Attribution Corpora: an overview of text preparation (July 2019)

The new Cambridge Edition of the Works of Aphra Behn (forthcoming) is informed by computational stylistic approaches to Behn’s style and authorship, combined with traditional literary approaches to attribution.

A key requirement for computational stylistic investigation is the corpus of texts for analysis: works by Behn, the dubia, and writings by her contemporaries for comparative analysis. Decisions made in the compilation and preparation of those texts affect the linguistic material that is available for computational analysis, the kinds of results that are obtained, and thus the ways in which the findings can be compared with, and interpreted against, other scholarship (whether more traditional literary analysis or other computational work). Due to the importance of transparency and replicability, the following discussion provides a brief outline of the development of these corpora, the challenges and rationale underlying our decisions, and our future intentions for the further development and distribution of the texts. The focus is on the treatment of the texts, rather than the selection of their contents (watch out for a future update on the latter!).
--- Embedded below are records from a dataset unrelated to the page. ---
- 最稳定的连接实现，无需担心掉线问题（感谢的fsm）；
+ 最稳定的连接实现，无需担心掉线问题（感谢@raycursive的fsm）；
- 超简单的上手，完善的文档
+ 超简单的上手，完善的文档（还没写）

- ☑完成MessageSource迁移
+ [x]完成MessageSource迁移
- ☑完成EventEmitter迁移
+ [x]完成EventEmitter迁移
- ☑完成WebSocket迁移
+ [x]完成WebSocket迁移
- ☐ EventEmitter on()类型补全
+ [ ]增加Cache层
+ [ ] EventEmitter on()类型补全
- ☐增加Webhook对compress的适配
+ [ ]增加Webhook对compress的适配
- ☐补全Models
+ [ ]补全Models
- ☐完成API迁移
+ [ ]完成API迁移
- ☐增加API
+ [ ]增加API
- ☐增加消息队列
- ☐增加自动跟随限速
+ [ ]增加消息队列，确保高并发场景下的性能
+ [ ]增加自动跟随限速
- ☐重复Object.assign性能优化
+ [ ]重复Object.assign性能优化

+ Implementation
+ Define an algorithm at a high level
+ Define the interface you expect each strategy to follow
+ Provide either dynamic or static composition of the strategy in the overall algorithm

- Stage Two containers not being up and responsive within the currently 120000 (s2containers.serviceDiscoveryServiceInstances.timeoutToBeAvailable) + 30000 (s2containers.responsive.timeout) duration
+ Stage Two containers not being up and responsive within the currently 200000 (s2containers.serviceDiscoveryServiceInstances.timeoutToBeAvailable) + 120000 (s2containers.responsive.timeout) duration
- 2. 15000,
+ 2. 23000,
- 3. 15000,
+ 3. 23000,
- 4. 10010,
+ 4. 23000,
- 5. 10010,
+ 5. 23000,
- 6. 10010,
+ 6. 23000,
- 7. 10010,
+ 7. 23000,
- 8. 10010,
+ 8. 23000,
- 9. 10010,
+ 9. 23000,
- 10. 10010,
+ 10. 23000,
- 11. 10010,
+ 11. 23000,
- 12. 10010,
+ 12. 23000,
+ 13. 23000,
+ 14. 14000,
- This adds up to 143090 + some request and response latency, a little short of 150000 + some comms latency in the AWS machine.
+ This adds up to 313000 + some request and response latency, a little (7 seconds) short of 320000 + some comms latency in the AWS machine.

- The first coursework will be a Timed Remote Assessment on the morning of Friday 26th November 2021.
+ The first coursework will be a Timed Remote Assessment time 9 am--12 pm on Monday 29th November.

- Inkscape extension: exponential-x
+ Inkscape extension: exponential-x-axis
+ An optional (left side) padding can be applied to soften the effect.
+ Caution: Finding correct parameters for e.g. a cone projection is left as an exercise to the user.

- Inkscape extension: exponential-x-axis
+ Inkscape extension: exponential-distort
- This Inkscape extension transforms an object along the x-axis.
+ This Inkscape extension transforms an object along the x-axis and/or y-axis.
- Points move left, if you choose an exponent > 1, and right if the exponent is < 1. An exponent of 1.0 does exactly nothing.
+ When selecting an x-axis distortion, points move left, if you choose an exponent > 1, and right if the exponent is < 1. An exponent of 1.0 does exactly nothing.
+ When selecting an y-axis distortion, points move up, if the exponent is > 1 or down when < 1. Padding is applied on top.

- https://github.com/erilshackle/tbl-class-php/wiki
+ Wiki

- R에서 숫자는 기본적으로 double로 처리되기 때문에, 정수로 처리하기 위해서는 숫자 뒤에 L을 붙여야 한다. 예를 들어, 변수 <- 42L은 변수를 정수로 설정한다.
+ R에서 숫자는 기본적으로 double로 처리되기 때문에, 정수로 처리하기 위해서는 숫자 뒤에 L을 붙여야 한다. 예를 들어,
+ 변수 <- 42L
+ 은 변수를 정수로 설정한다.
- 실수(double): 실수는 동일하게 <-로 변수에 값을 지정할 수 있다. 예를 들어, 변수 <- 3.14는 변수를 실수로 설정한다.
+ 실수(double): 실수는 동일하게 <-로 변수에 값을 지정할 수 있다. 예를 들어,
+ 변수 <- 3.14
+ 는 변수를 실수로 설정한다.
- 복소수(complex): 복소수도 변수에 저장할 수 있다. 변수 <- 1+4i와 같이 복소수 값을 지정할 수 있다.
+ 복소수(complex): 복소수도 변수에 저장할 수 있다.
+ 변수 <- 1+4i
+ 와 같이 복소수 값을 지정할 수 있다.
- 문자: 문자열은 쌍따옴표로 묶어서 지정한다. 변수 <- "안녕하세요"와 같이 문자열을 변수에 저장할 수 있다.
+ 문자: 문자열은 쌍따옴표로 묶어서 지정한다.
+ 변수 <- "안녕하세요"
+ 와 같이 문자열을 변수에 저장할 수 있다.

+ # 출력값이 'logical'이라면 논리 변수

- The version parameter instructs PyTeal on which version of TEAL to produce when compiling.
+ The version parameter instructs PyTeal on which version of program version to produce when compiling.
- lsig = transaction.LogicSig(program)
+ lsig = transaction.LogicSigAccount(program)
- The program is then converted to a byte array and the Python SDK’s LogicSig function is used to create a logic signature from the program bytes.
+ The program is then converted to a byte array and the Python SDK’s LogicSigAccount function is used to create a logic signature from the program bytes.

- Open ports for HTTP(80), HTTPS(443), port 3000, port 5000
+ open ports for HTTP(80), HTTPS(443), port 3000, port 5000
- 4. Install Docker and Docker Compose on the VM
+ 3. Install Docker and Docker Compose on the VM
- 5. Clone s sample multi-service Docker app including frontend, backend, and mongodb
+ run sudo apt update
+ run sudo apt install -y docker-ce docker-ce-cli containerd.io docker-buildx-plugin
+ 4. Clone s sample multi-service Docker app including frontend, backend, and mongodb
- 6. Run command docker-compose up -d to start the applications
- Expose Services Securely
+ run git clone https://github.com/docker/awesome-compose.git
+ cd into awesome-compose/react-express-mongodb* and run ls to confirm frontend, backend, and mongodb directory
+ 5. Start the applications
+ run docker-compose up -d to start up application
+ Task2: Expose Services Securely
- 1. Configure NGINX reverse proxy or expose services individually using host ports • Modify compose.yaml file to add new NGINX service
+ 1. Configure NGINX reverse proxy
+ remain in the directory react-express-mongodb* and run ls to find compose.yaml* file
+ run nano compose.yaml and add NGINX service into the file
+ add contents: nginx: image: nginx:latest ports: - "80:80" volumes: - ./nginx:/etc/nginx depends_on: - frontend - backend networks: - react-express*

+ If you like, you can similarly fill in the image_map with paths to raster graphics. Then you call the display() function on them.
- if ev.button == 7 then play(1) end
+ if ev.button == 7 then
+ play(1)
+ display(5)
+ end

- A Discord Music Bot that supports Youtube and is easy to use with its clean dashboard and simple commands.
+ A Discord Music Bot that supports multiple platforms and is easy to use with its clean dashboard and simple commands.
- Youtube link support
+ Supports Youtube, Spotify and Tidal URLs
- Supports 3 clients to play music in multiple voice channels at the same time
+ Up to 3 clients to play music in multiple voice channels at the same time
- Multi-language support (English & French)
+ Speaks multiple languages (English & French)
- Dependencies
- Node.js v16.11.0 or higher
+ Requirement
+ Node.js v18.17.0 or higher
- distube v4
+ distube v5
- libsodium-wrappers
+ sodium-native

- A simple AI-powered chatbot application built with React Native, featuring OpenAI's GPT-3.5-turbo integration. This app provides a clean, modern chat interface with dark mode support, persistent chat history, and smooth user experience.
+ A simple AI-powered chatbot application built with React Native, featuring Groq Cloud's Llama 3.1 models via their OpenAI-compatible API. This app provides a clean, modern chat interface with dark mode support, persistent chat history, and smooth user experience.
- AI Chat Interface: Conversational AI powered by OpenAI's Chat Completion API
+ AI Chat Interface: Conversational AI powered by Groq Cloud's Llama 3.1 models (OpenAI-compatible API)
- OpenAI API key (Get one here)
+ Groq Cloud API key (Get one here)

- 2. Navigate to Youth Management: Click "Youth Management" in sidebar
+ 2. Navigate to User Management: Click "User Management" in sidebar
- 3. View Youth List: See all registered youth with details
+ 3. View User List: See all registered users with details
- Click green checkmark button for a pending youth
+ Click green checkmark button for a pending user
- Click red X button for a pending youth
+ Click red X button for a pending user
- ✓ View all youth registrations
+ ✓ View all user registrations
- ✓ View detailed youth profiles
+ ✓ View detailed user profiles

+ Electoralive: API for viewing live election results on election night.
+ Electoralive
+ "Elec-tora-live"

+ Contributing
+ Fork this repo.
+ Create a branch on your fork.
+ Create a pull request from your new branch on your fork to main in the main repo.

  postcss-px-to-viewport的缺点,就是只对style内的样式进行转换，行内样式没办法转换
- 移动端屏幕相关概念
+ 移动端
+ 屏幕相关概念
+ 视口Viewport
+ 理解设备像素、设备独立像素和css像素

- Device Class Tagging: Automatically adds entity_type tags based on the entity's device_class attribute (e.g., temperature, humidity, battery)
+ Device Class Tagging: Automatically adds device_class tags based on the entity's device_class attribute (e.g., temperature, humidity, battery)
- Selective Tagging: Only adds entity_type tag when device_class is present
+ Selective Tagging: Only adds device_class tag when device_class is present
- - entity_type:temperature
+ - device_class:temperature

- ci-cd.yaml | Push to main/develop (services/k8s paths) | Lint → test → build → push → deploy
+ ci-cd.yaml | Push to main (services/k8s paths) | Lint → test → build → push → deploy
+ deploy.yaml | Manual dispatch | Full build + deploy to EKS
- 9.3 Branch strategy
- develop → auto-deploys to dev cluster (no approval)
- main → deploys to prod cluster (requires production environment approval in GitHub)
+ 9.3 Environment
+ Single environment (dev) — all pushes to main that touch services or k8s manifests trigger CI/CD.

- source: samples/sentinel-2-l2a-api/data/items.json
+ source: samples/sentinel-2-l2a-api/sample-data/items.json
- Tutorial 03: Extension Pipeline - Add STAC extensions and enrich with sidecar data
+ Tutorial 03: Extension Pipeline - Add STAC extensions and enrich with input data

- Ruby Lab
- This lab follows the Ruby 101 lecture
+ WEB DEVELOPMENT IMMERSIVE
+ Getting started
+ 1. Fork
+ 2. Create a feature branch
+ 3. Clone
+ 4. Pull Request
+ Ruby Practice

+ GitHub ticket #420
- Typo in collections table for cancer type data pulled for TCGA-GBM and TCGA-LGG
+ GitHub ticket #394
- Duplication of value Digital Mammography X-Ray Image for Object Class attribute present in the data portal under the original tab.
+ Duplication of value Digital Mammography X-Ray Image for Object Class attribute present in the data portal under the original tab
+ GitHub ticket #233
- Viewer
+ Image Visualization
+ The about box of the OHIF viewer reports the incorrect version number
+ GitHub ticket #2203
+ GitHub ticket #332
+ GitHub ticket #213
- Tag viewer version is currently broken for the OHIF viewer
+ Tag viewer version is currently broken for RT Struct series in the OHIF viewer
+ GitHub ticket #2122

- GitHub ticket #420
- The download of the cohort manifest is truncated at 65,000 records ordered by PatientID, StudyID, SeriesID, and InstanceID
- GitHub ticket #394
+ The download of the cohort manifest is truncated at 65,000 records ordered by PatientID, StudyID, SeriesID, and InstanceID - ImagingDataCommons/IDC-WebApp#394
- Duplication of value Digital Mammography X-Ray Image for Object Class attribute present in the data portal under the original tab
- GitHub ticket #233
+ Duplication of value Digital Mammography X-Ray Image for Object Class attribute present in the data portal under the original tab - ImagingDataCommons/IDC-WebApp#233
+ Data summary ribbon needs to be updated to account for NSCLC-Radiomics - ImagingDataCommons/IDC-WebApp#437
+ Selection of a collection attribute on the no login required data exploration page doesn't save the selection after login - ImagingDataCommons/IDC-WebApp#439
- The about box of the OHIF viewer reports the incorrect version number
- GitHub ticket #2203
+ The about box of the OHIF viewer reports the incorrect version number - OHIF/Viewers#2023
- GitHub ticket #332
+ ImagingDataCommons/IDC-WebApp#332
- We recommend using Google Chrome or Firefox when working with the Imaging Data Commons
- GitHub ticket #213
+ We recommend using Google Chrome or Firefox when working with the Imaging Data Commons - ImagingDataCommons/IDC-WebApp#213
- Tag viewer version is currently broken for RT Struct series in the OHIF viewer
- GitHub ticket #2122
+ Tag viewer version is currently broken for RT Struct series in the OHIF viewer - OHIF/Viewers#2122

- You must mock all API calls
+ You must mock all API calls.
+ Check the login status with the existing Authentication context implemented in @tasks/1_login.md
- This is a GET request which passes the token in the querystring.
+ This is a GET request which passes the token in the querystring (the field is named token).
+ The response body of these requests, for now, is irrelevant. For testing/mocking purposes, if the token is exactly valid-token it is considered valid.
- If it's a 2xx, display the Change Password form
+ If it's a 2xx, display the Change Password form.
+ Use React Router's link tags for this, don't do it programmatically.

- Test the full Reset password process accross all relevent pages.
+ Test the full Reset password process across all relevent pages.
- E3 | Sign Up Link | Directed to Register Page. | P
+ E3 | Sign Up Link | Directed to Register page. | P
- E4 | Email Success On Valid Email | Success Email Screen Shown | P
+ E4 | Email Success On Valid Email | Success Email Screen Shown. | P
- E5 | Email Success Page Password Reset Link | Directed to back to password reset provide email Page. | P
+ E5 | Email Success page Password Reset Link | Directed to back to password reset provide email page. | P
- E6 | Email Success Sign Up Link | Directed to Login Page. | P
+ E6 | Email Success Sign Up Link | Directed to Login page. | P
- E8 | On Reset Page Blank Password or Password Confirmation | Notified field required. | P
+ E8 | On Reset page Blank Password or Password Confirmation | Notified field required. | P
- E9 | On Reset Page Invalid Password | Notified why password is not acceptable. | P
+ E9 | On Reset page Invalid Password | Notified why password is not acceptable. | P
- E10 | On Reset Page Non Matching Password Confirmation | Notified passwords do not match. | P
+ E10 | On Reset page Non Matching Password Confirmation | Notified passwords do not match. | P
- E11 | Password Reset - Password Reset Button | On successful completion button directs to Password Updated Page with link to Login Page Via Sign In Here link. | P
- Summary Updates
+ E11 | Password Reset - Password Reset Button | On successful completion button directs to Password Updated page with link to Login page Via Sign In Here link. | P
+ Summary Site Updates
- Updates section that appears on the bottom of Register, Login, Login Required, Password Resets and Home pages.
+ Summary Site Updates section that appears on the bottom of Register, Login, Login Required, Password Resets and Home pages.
Behn’s drama corpus (created in 2016):

Behn’s dramatic works are relatively plentiful: sixteen plays with secure attribution (dating from 1670-1690), alongside the plays of dubious attribution. There are no manuscript originals and – in most cases – only one lifetime edition of the printed text. The original corpus of Behn’s drama was created in 2016. The raw texts were mainly sourced from EEBO-TCP. Where the digital texts were not available, they were manually keyed by the General Editors.

The computational approach to style and authorship separates the full texts into their constituent linguistic parts – typically individual words, but this can also be word sequences (n-grams) or character sequences – for quantitative analysis. In our investigation of Behn’s works, we use the software package Intelligent Archive, which relies on XML tags to identify the parts of a text to include in analysis (see screenshot, below). This entails that features such as stage directions and speaker tags can be automatically excluded from the word counts for the dramatic texts. The unwanted paratextual material, including prologues, epilogues and songs, is placed in the TEI header, as IA does not include header information when extracting the lexical data. All of the dramatic texts are encoded using TEI Lite protocols, prepared using Oxygen XML Editor. The XML mark-up is therefore not as extensive and detailed as that used in, say, a digital edition, but it is sufficient for the requirements of the computational tests.

Because the computational stylistic approaches used in our investigations are word-based, it is necessary to regularise the spelling of texts first printed in the latter half of the seventeenth century. Behn’s drama was regularised using VARD (a program developed by Alistair Baron) by Mel Evans and an RA, Georgia Priestley. In the first pass through Behn’s drama, back in 2015-16, this was done before the XML mark-up of the rest of the text. Unfortunately, this order of preparation makes recovering the original spelling of the text (after mark-up) somewhat convoluted; the process has been changed for subsequent texts and a future iteration of the Behn corpus will address this issue prior to their public release (see below).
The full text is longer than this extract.